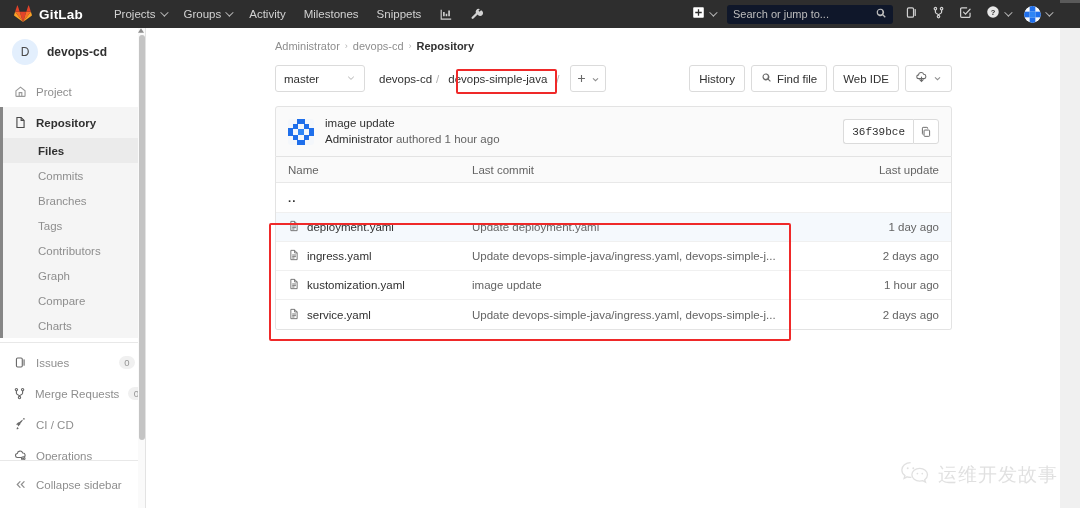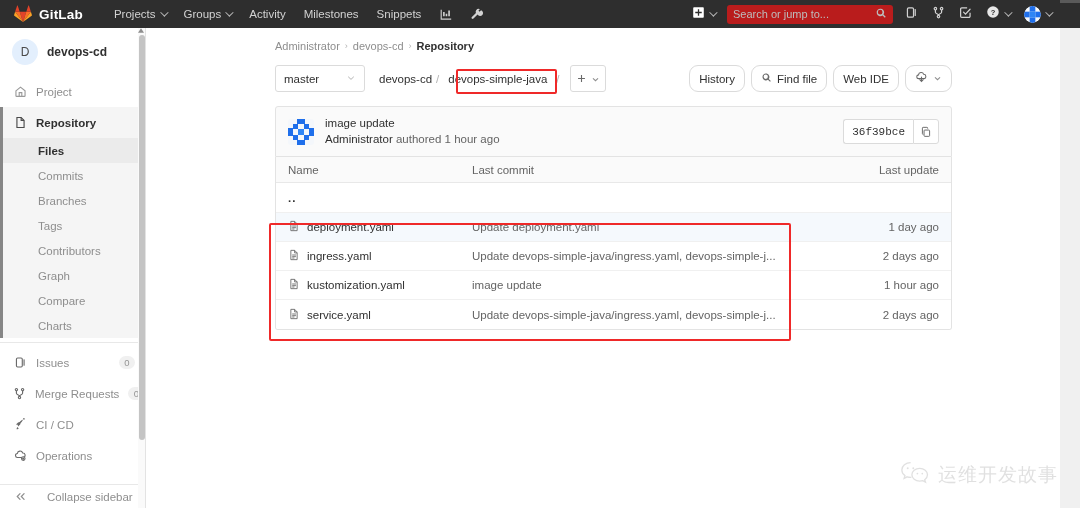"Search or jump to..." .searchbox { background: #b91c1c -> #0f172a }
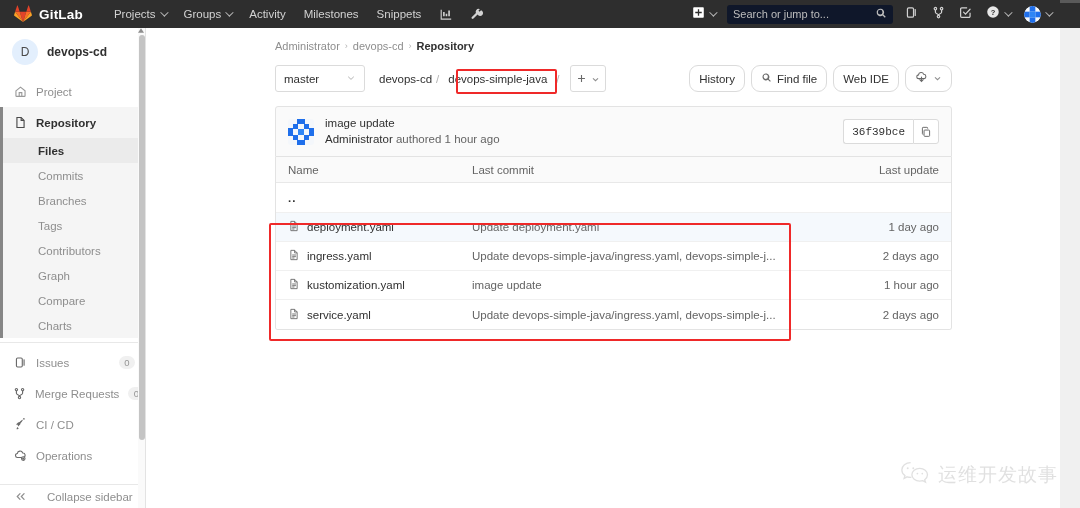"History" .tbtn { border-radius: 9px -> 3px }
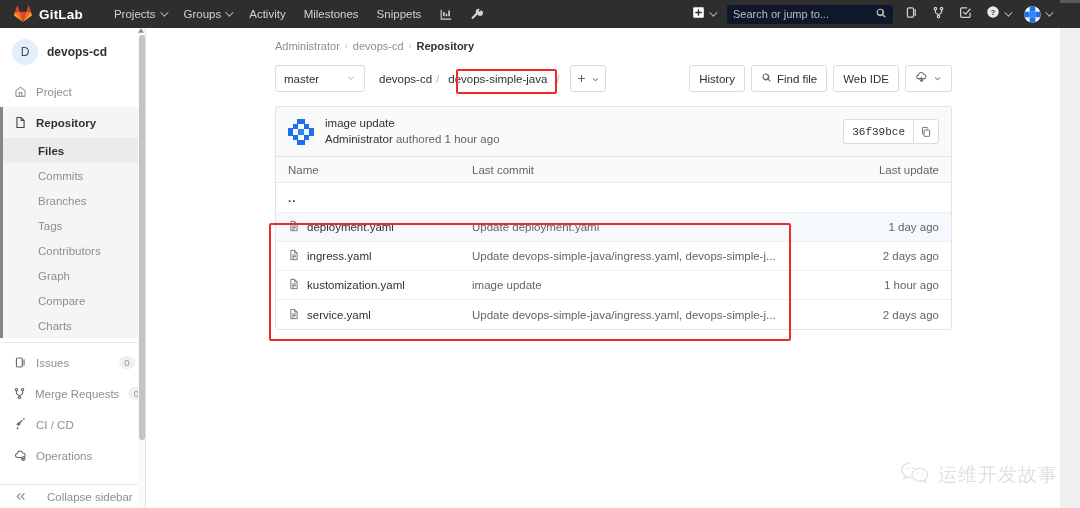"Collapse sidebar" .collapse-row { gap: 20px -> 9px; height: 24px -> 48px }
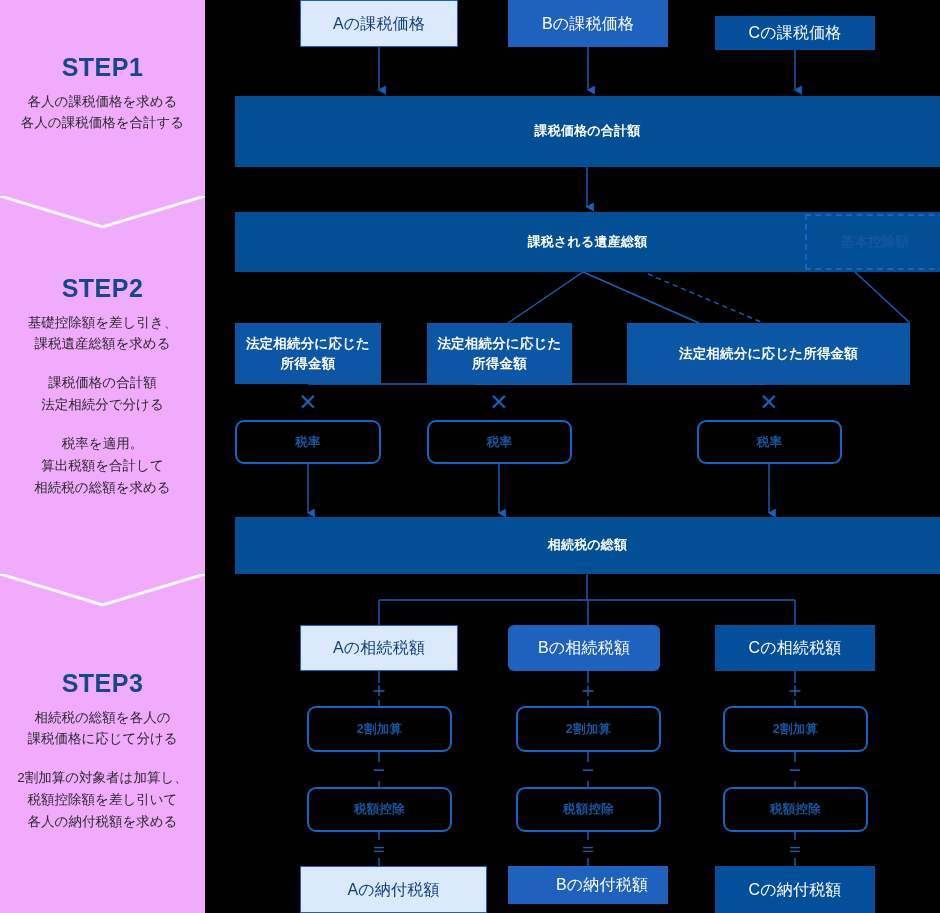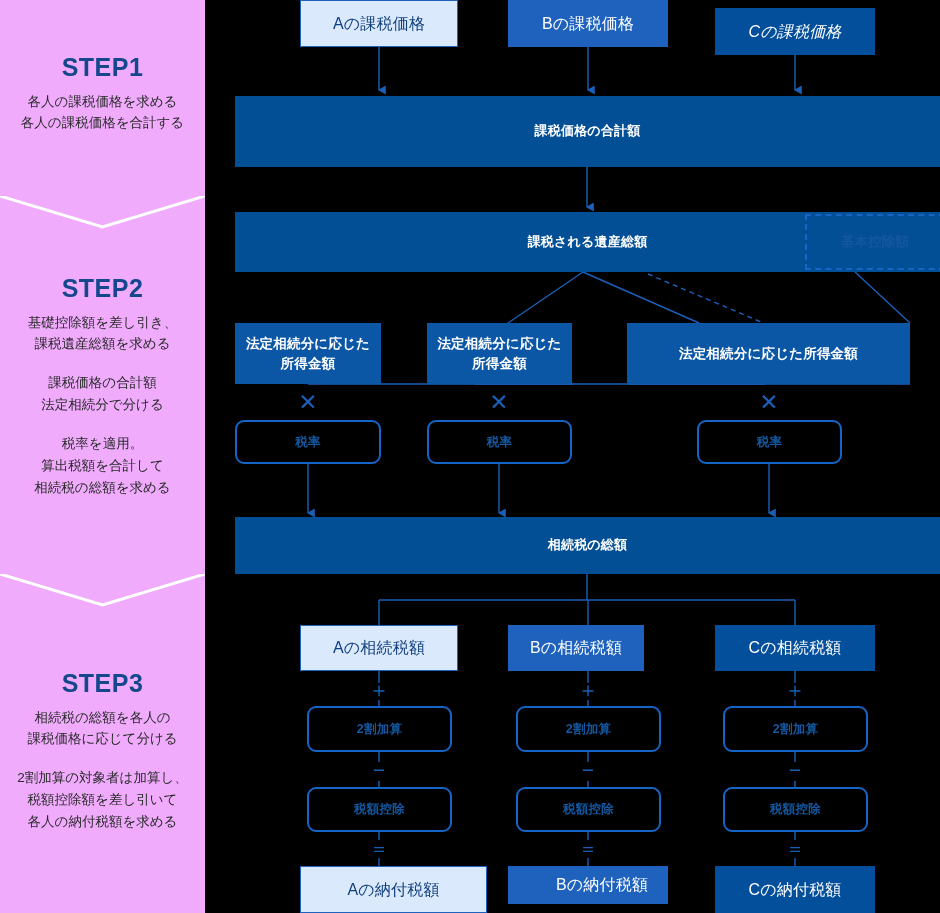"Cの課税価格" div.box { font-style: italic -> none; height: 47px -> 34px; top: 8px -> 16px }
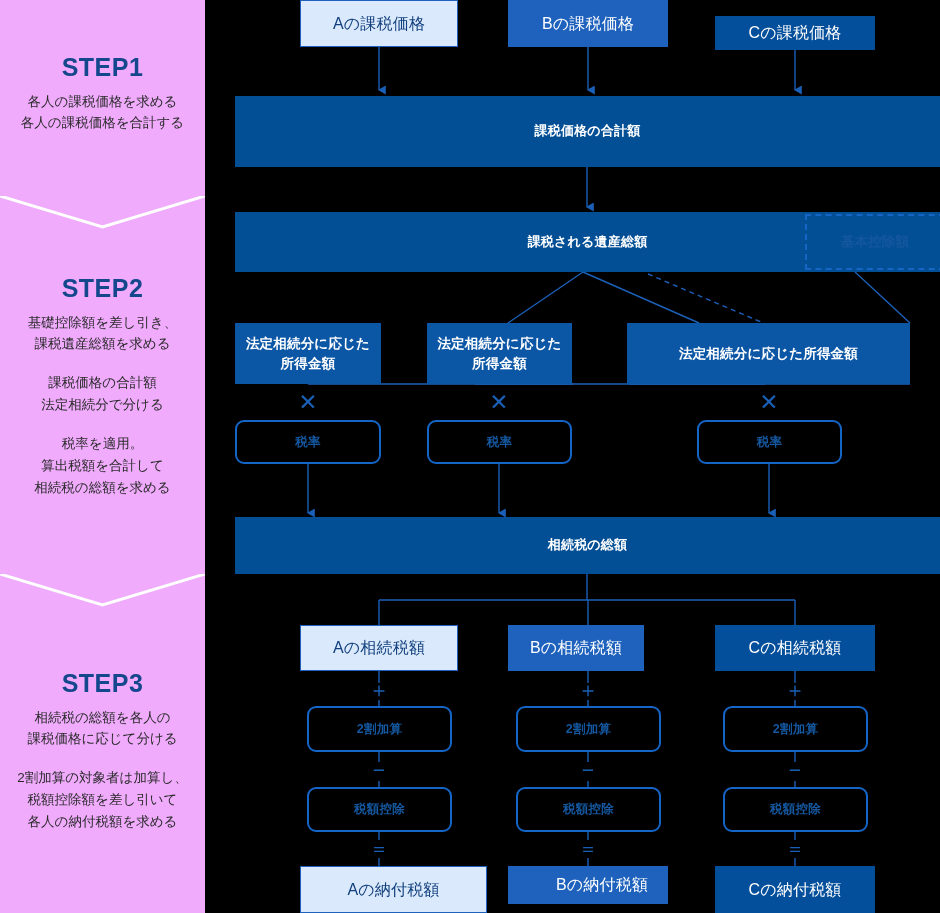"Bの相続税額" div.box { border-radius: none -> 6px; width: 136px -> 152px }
----------------------------------------
The reply should contain every line of the material exactly, and no images.

"Search or jump to..." .searchbox { background: #b91c1c -> #0f172a }
"History" .tbtn { border-radius: 9px -> 3px }
"Collapse sidebar" .collapse-row { gap: 20px -> 9px; height: 24px -> 48px }
"Cの課税価格" div.box { font-style: italic -> none; height: 47px -> 34px; top: 8px -> 16px }
"Bの相続税額" div.box { border-radius: none -> 6px; width: 136px -> 152px }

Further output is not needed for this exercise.